Records contained in a dataset:
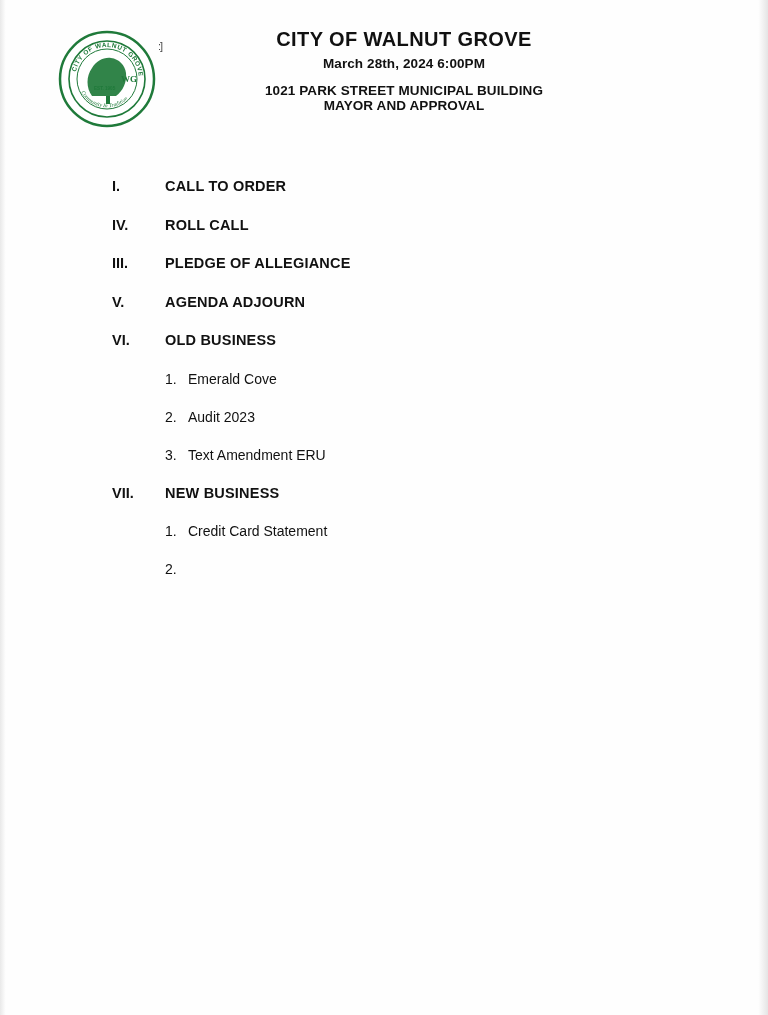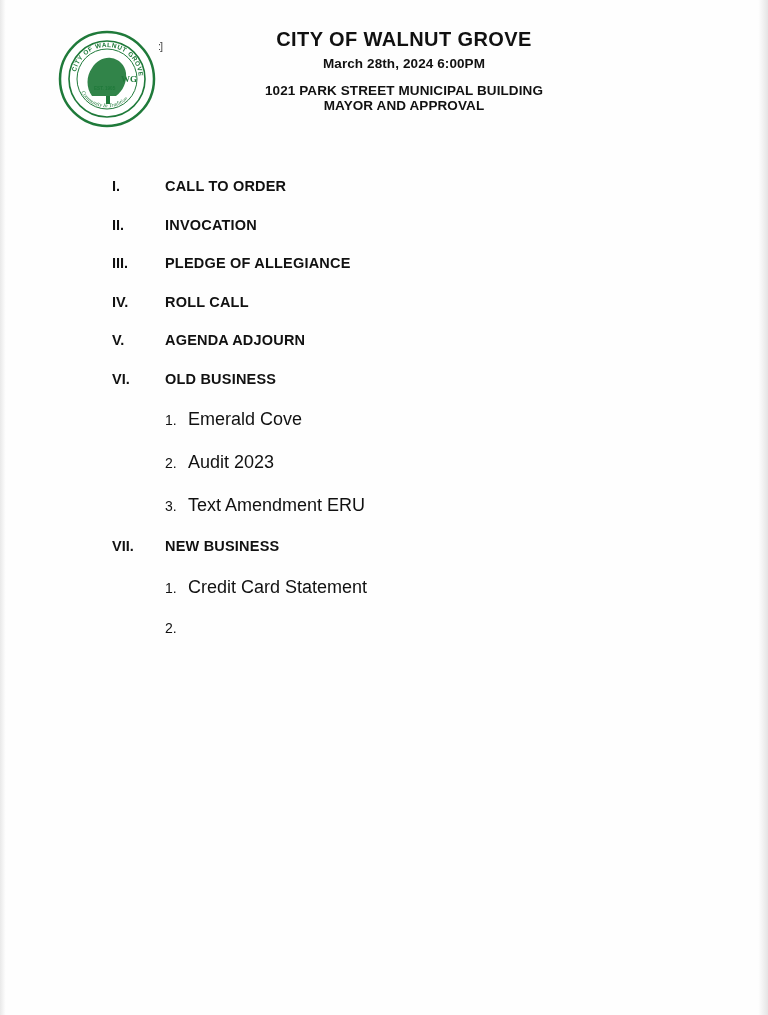"II." div.agenda-row { html: <div> <div>II.</div> <div>INVOCATION</div> </div> -> none }
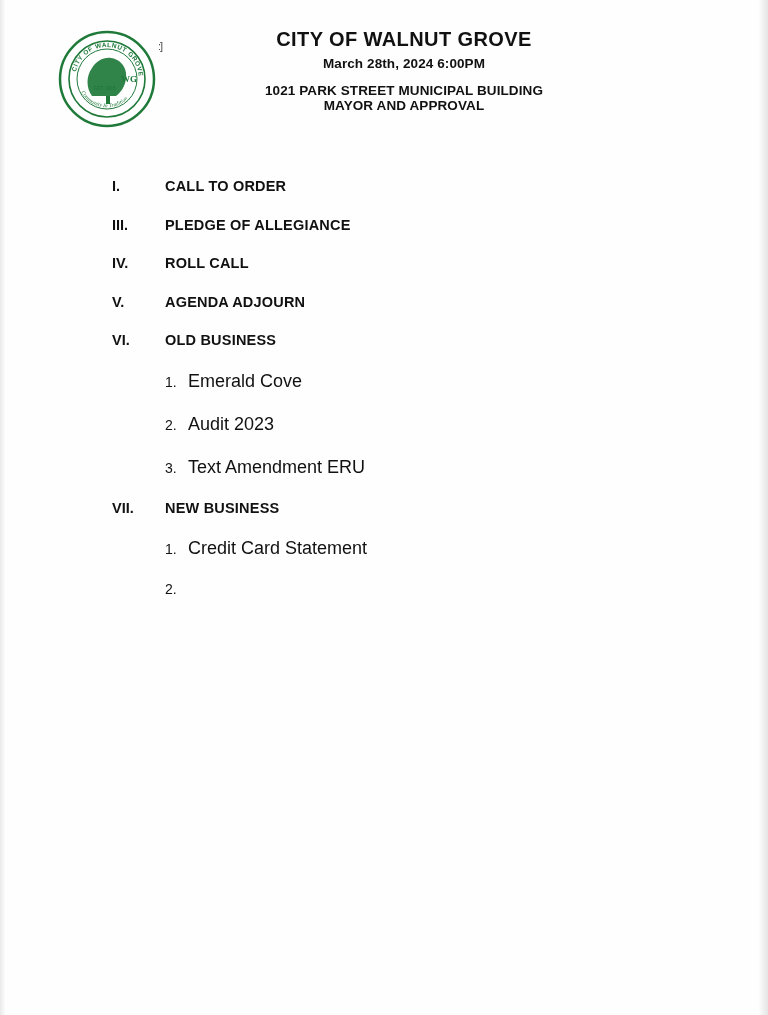"III." div.agenda-row { order: before "IV." -> after "IV." }
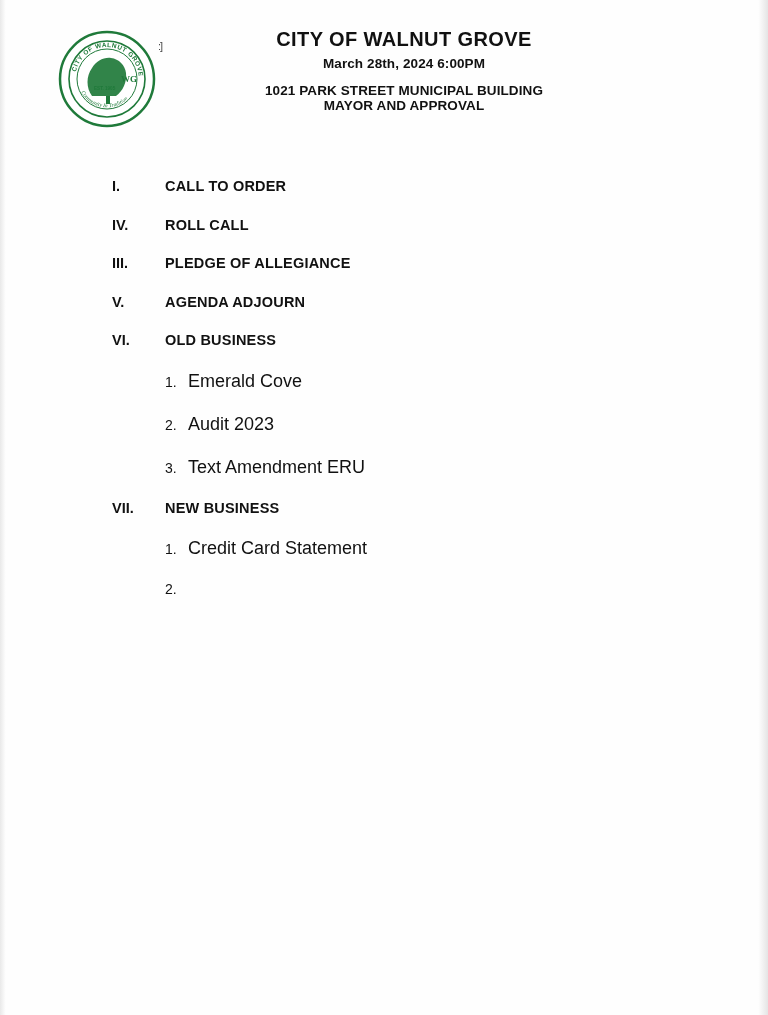"Emerald Cove" .sub-label { font-size: 18px -> 14px }
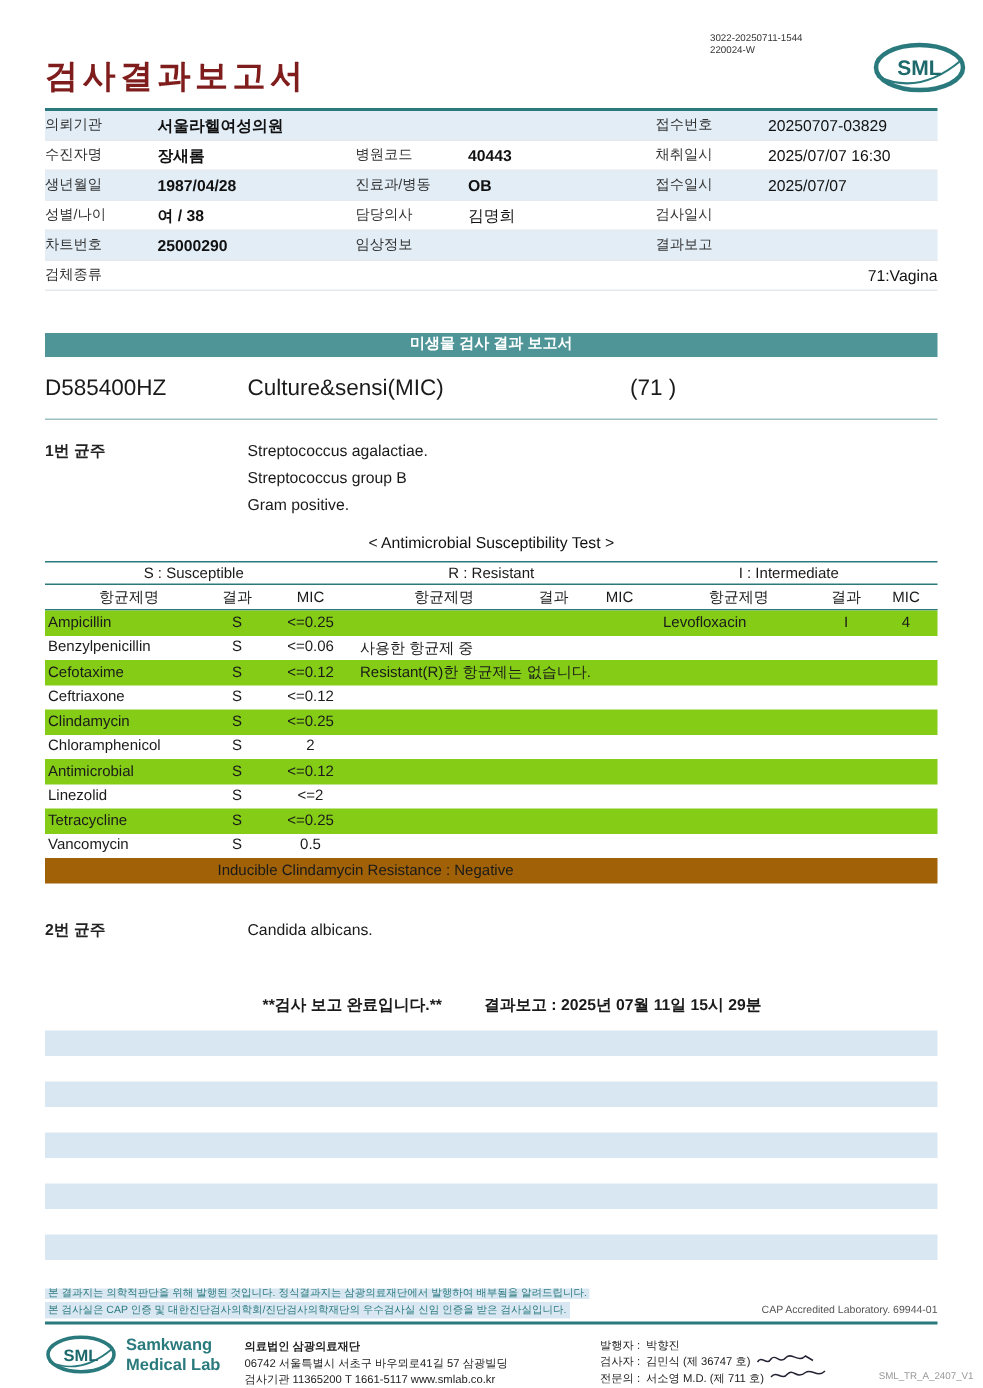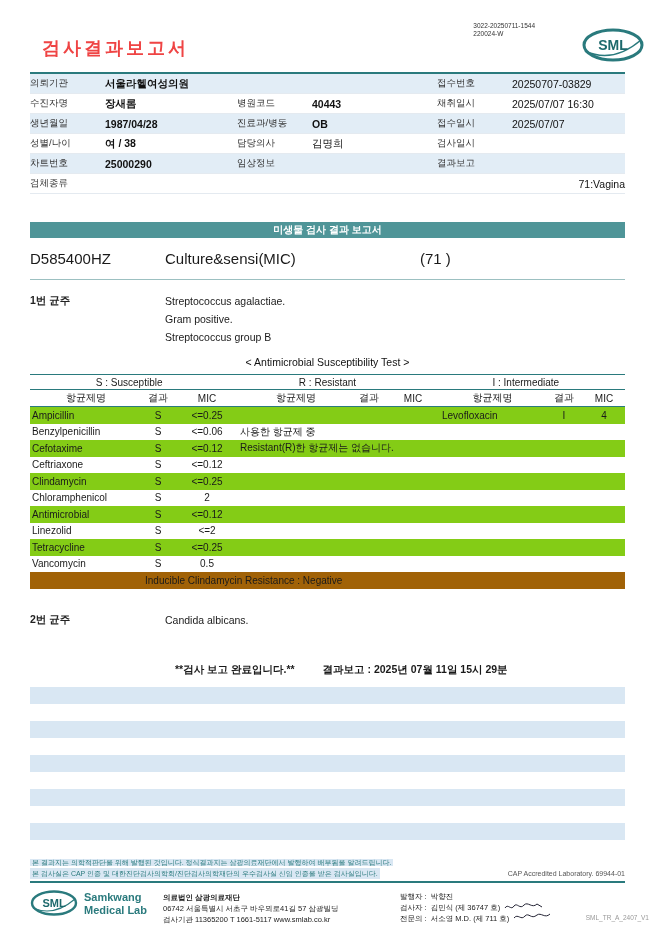"검사결과보고서" .title { color: #ef4444 -> #7f1d1d; font-size: 18px -> 22px; left: 42px -> 30px }
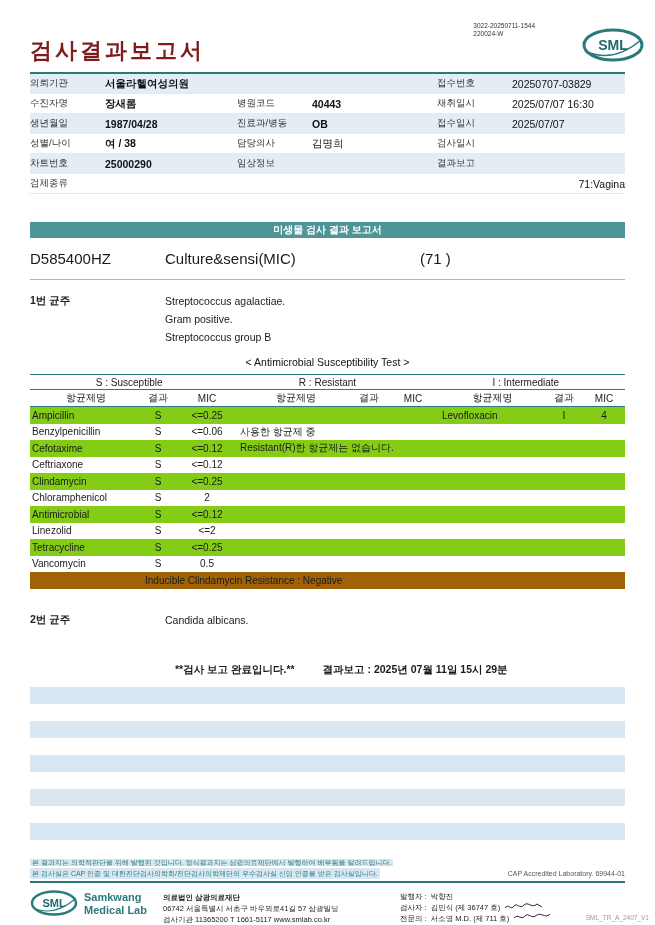"Gram positive." div.strainrow { order: before "Streptococcus group B" -> after "Streptococcus group B" }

Goal of the exercise: In the reply, give again exactly the lines from the beginning of the entries above through the line with "color: #ef4444 ->"; pictures stay out.

Answer to this task:
"II." div.agenda-row { html: <div> <div>II.</div> <div>INVOCATION</div> </div> -> none }
"III." div.agenda-row { order: before "IV." -> after "IV." }
"Emerald Cove" .sub-label { font-size: 18px -> 14px }
"검사결과보고서" .title { color: #ef4444 -> #7f1d1d; font-size: 18px -> 22px; left: 42px -> 30px }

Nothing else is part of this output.